Friday, Dec. 25, 1964
A Pilgrim's Prize
Q.: Mr. Pel, can you tell us what the new Kennedy library will look like?
A.: No. All I have is a blank sheet of paper.
Q.: There's nothing on that piece of paper?
A.: Nothing at all.
Thus, at a press conference given last week by the Kennedy family, Canton-born Architect Ieoh Ming Pei accepted a commission that any architect would have sold his ancestral home to get: designing the John F. Kennedy Memorial Library at Harvard. Says Painter William Walton, who, along with Jacqueline Kennedy, served on the selecting committee: "We chose Pei because his work is exciting and expressive, and we felt that he was on the verge of even greater work. He's every architect's second choice--next to themselves."
A man who has avoided headlines while putting his mark on more than 15 U.S. cities, Pei, 47, has won double awards for his dramatic, clean-cut towers and town houses in Philadelphia's Society Hill (TIME, Nov. 6). He is rejuvenating 160 acres of Cleveland, is master planner with vast authority of a $200 million reconstruction project in Boston, has a say-so in the downtown redevelopments in Los Angeles, Oklahoma City, Providence and Columbus. Winning a Federal Aviation Agency commission, Pei has designed a universal trim, pentagonal control tower now being installed in at least 25 U.S. airports. More than any other architect, Pei is engaged in a vast revamping of the U.S. cityscape.
Big Deals & Good Design. Building has fascinated Pei (pronounced pay) from childhood. A Chinese banker's son, he came to the U.S. for his education, won top grades at M.I.T., and was invited by Walter Gropius to teach architecture at Harvard. After World War II, when Communism cut short his childhood dream of rebuilding his homeland, Pei turned to his adopted land's growing problem--the rejuvenation of the city.
Pei had observed that scheme after scheme to beautify America's topsy-built cities failed because the true client was the real estate entrepreneur rather than the aesthetician. Pei signed on with Manhattan Realtor William Zeckendorf to see if a creative balance could be struck between big deals and good design. The working relationship produced Manhattan's Kips Bay Plaza apartments, Montreal's Place Ville Marie and Denver's Mile High Center. But a decade ago, Pei decided it was time to begin striking out on his own: he became a U.S. citizen and set up his own firm.

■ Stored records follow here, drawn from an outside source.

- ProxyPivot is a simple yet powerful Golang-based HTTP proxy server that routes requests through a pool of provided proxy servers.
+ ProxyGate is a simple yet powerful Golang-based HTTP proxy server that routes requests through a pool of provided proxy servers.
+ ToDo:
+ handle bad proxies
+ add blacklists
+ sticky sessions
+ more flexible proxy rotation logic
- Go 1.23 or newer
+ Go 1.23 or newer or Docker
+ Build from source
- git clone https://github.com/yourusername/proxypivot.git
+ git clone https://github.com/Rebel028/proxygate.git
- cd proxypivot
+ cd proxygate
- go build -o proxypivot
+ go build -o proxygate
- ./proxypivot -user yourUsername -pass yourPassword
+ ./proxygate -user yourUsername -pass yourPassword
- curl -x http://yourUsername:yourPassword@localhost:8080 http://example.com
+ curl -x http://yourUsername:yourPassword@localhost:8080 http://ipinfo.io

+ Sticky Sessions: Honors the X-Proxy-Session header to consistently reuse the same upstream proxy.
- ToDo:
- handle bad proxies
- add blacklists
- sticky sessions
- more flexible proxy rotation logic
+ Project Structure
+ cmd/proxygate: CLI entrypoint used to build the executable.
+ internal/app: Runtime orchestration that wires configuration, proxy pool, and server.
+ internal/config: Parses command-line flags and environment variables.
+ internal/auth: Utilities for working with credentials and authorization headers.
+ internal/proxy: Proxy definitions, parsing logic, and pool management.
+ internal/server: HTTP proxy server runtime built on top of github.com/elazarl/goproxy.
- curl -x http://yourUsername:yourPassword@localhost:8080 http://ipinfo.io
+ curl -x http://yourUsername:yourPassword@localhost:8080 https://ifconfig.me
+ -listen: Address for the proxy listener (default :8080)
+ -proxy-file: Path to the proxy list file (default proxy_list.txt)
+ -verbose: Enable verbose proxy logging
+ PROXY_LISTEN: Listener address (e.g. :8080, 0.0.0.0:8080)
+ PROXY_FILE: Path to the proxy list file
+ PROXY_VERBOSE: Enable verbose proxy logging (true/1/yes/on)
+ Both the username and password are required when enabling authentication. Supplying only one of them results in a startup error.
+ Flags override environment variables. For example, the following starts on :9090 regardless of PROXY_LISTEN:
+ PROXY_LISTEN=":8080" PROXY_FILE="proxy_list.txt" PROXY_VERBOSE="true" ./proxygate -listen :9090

No Handstands. It is ironic that the commission for a monument should go to an architect who believes that his colleagues are too often overwhelmed with their own edifice complex. Pei holds that doing a handstand in marble on a street-corner site while ignoring the neighbors is an irresponsible posture for an architect. "What's there must influence what comes later," he says. "But architecture must not do violence to space or to its neighbors." Architects must, he believes, "realize that open space is just as important as the shaft, the pile, the solid masses."
While architecture to Pei is not sculpture to live in, he has won the high regard of his profession for the sensitive disciplined design of his individual buildings. His nine award-winning projects number among them Pittsburgh's Washington Plaza apartments, Honolulu's Pan Pacific Center, and the new National Airlines terminal at New York's Kennedy Airport. Pei's projects circle the world from Formosa's Luce Chapel to city planning in Tel Aviv.
While the Kennedy Memorial Library lacks a fixed site or a solid program, it is typical of Pei that he is beginning with such problems as traffic. "If Coventry Cathedral drew 7,000,000 visitors last year," he muses, "what will our problems be in the Boston-Cambridge area?" Pei approaches his prize project as would a pilgrim--from afar, and questioning every painful decision along the way. He is highly aware that more than $10 million in pennies and six-figure pledges has been raised for the library by donations from foreign governments, labor unions, and even schoolchildren around the world. The structure must embrace archives, a museum of material from the late President's 1,000 days, and a Harvard-run working institute for political affairs. Until that faith and those facts are firmly set, nothing is likely to appear on blueprint.